How I wrote City of Judas (part three)

How I wrote City of Judas (part three)

How I wrote City of Judas (part three)

Again about the design process of City of Judas. I’d love to hear your opinions – as fellow game designers and as players as well.

First part: https://plus.google.com/+DavidePignedoli/posts/EzYVbYncPhT 

Second part: https://plus.google.com/+DavidePignedoli/posts/iMSHo8Cjqat 

Designing the Playbooks

Designing the Playbooks was very easy at the start. It’s not a coincidence that a lot of AW-hacks begin with Playbooks: they contain a great deal of the game flavor and color, they’re what you hand out to Players, they say who and what the characters (the protagonists of your story) are, they say what they can do, they contain all the Moves with their exciting options and possibilities…

Of course, after the first couple of drafts, things started to get harder: there are a lot of interactions between the Playbooks to consider, there are the various fields of expertise to define, areas where characters can overlap and others where you want to make sure they don’t; there are some things to keep in balance, and others that clearly need to be out of balance so that the game gets rolling. There are Playbooks that feel easier to design and others that feel a bit boring at the start, until you don’t find the way to turn the concept around and give it the right twist.

At this stage, I still thought: alternative playbooks, alternative combat system, but this game is still going to be running as basic Dungeon World. Or perhaps as a Dark Age spin-off, or maybe under AW. It didn’t go exactly that way.

The Counters & their Moves

I liked so much the Health Counter used in the combat system, that I made more Counters.

There was a counter for Gold (how much money the character had), for Equipment (did the character have all the necessary gear?), for Rings (that were the ranking system of the mercenary company of the Iron Fist), for Taint (how much the character’s soul was dark). Some of them were a different take on classic RPG stuff like money and equipment, and others were tied to the setting (the Rings and the Taint).

I was initially afraid to move to so many Counters (and in the end, I simplified this part in my latest design) but the feedback on the SG forum was that indeed this was an interesting feature. All of those Counters had Peripheral Moves associated with it. This lead to a high number of Moves (which is a painful topic I will discuss further in a dedicated paragraph).

The idea behind this, was to avoid tracking static numbers (how many Rings you have, how much money, which exact equipment you have), and instead make all those components to work basically like Stats.

And now, for two totally unrelated questions:

What is your favorite City of Judas playbook? (if you didn’t play it yet, we don’t mind, just tell us which one looks cooler!!)

Have you played and used the Health, Equipment and Spirit counters? Did they make book-keeping easier?

3 thoughts on “How I wrote City of Judas (part three)”

  1. Oh well, I immediately fell in love with the Scout, not only because it’s a nice twist on the classical thief/assassin theme, but also has social moves like uncover their secrets and streetwise.

    So you can be as lonely or as involved in society as you please.

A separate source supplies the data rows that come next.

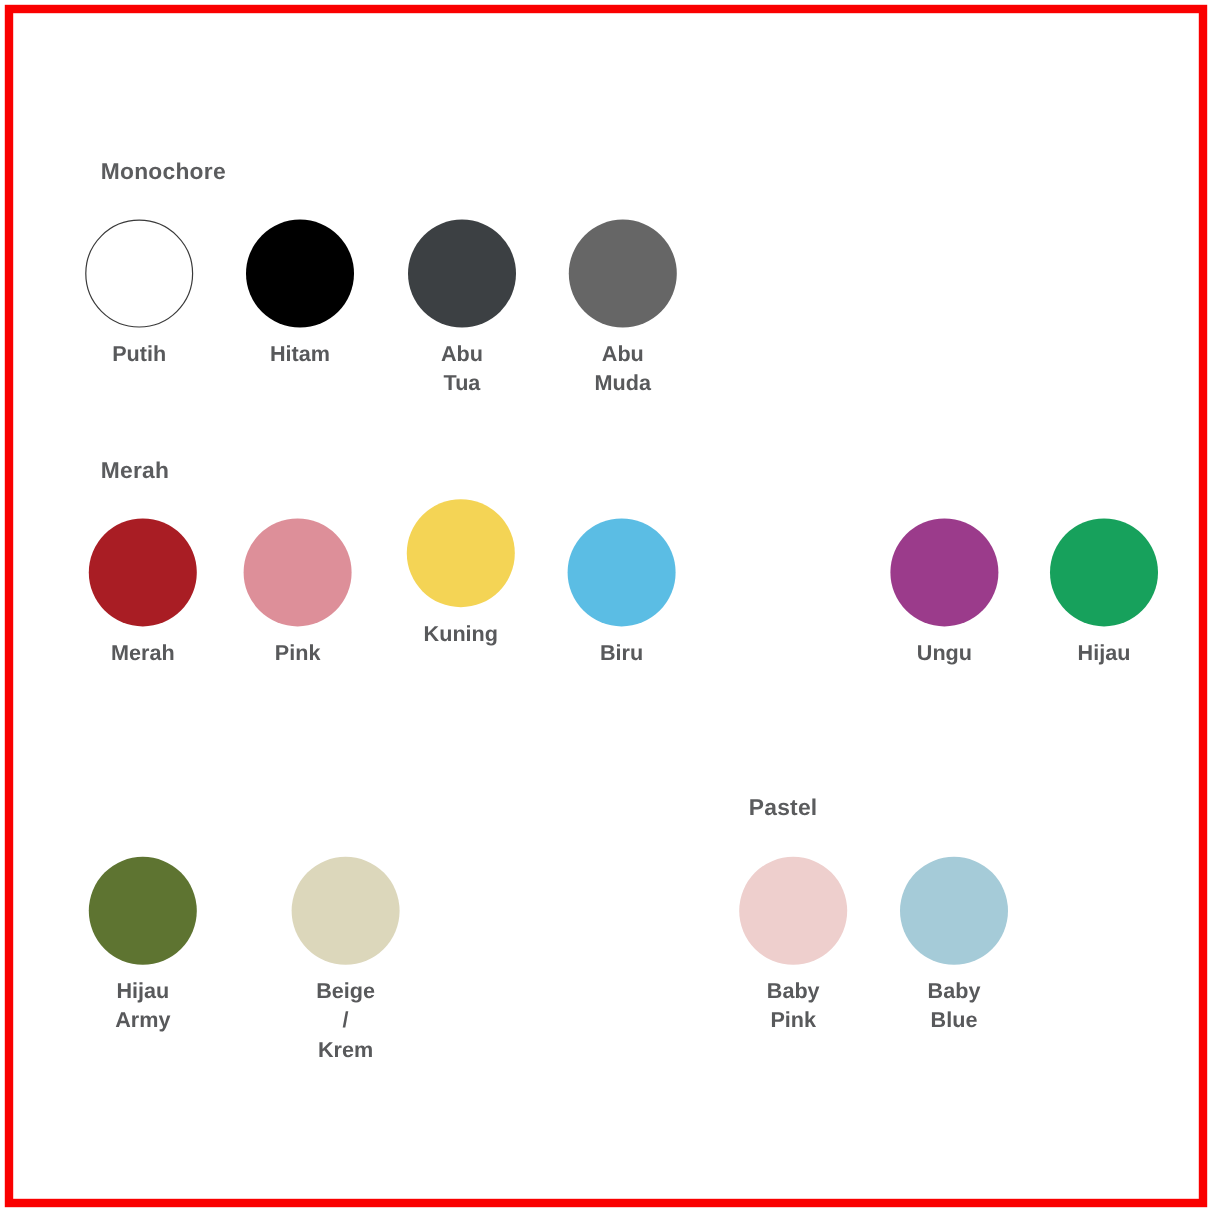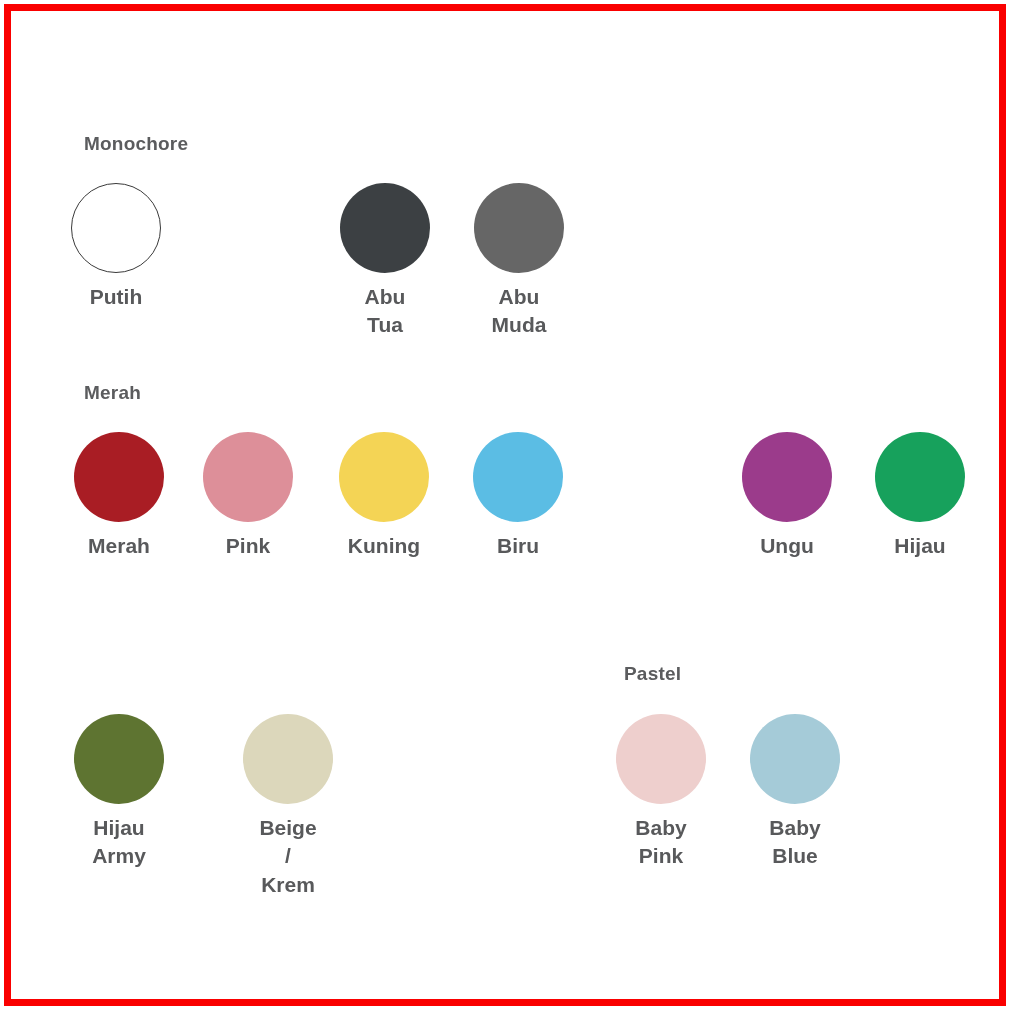"Putih" .swatch-label { font-size: 21px -> 18px }
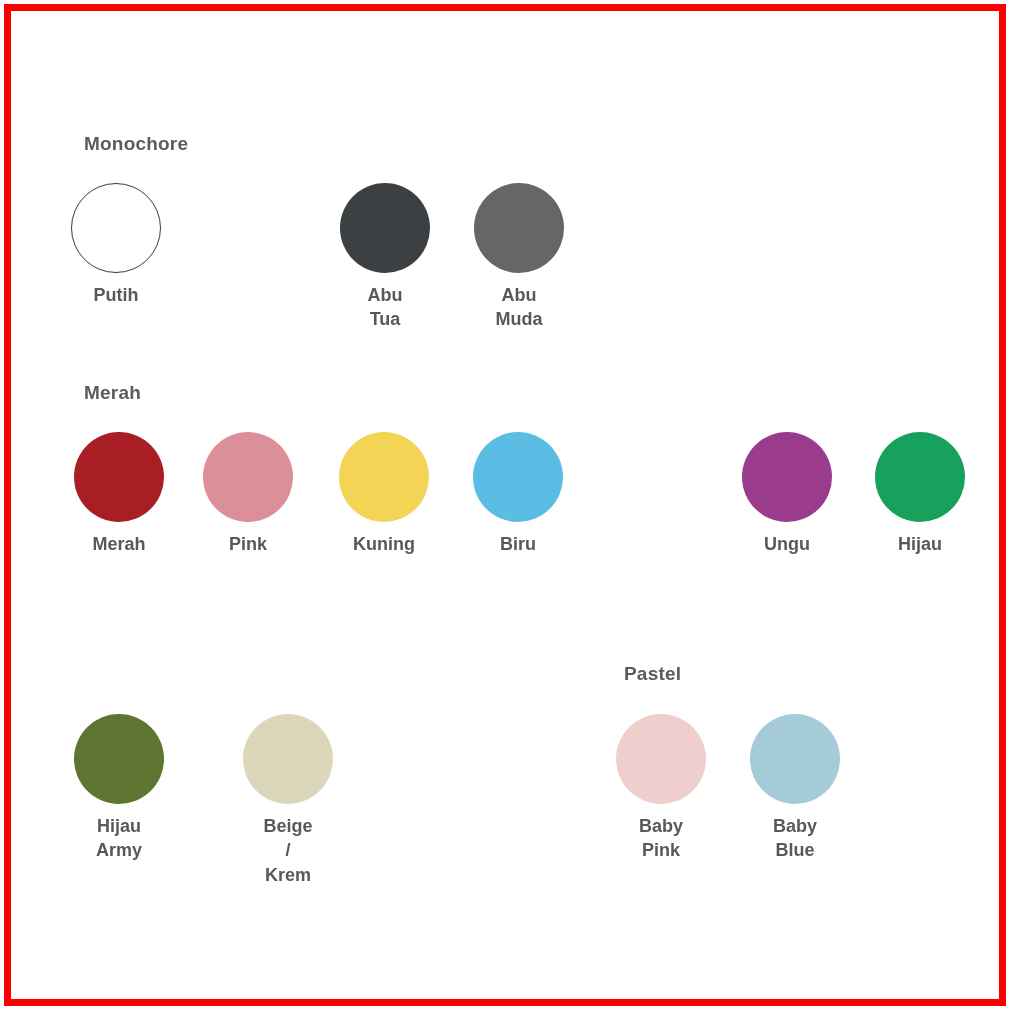"Hitam" div.swatch { html: none -> <div> <span></span> <div>Hitam</div> </div> }
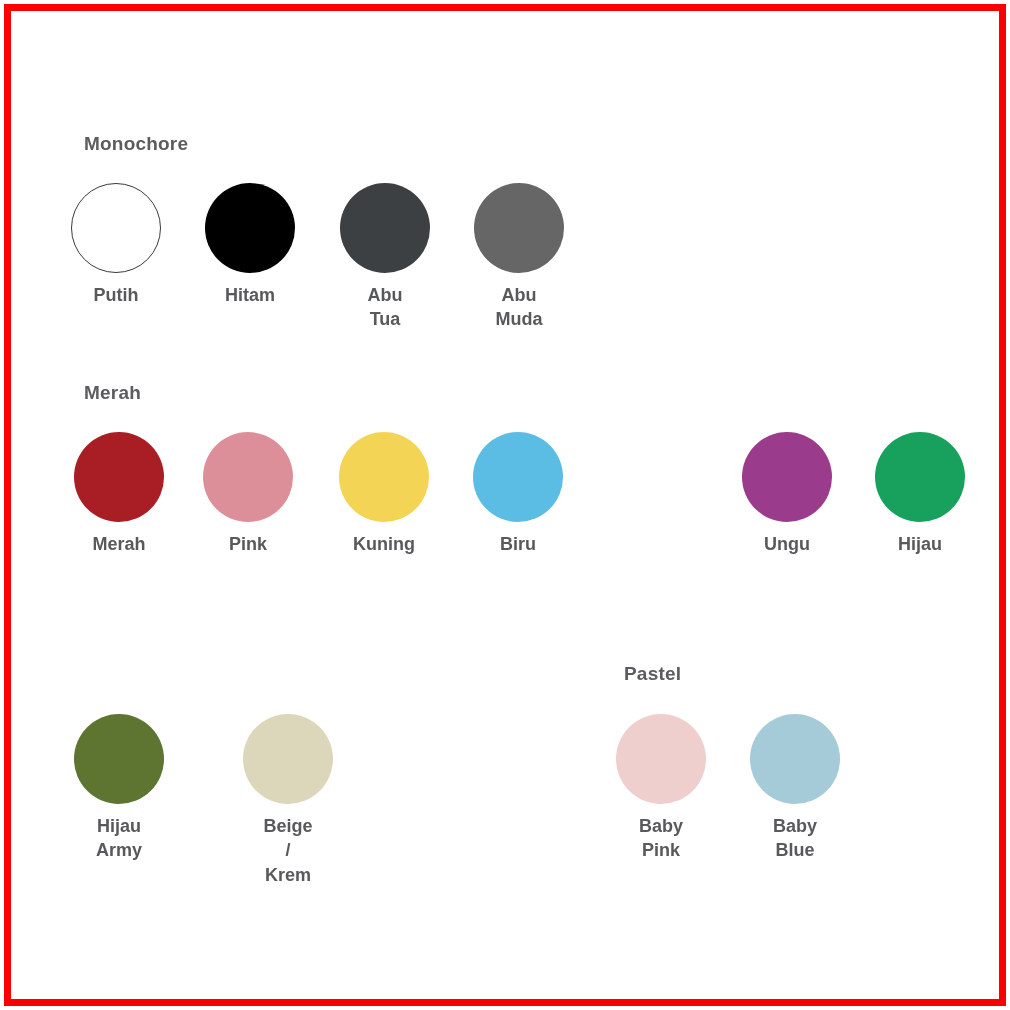"Kuning" div.swatch { top: 432px -> 416px }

  2. I really like what you’ve done here, especially everything about the setting. However, after our first game, I had a couple questions concerning the raider or more particularily his gang :

    – Does the Raider PC make a move for his gang in battle AND another one for himself using the regular moves? Or does he just fight with the gang as some kind of weapon? I asked that because the Player asked me what are his stats relevant in combat if he gets only to roll for the gang and no move of his own.

    – in our group there were a raider and a veteran and they were fighting a small gang. is the other character considered to be part of the gang and if so how about his own moves (as asked in my previous question above)? If not part of the gang or doesn’t want to be part of it, does he have to fight the gang using the Face Death move as if he were alone?

    I stated back then that he could use his own moves but wasn’t considered outnumbered as the Raider’s gang kind of took care of the numerical problem. But I’m not sure and it seems a bit overpowered to me (unless I throw a bigger gang at them).

    Anyway hope i was clear enough for you to get my point here but again it’s a brilliant game you made here and I’m looking forward to have a next shot at it! 🙂

  3. Thanks Palin Majere for the comment.

    Grégory Doizi thanks for the feedback and the questions. I will address that in a specific post where I speak about the Raider; these are good questions!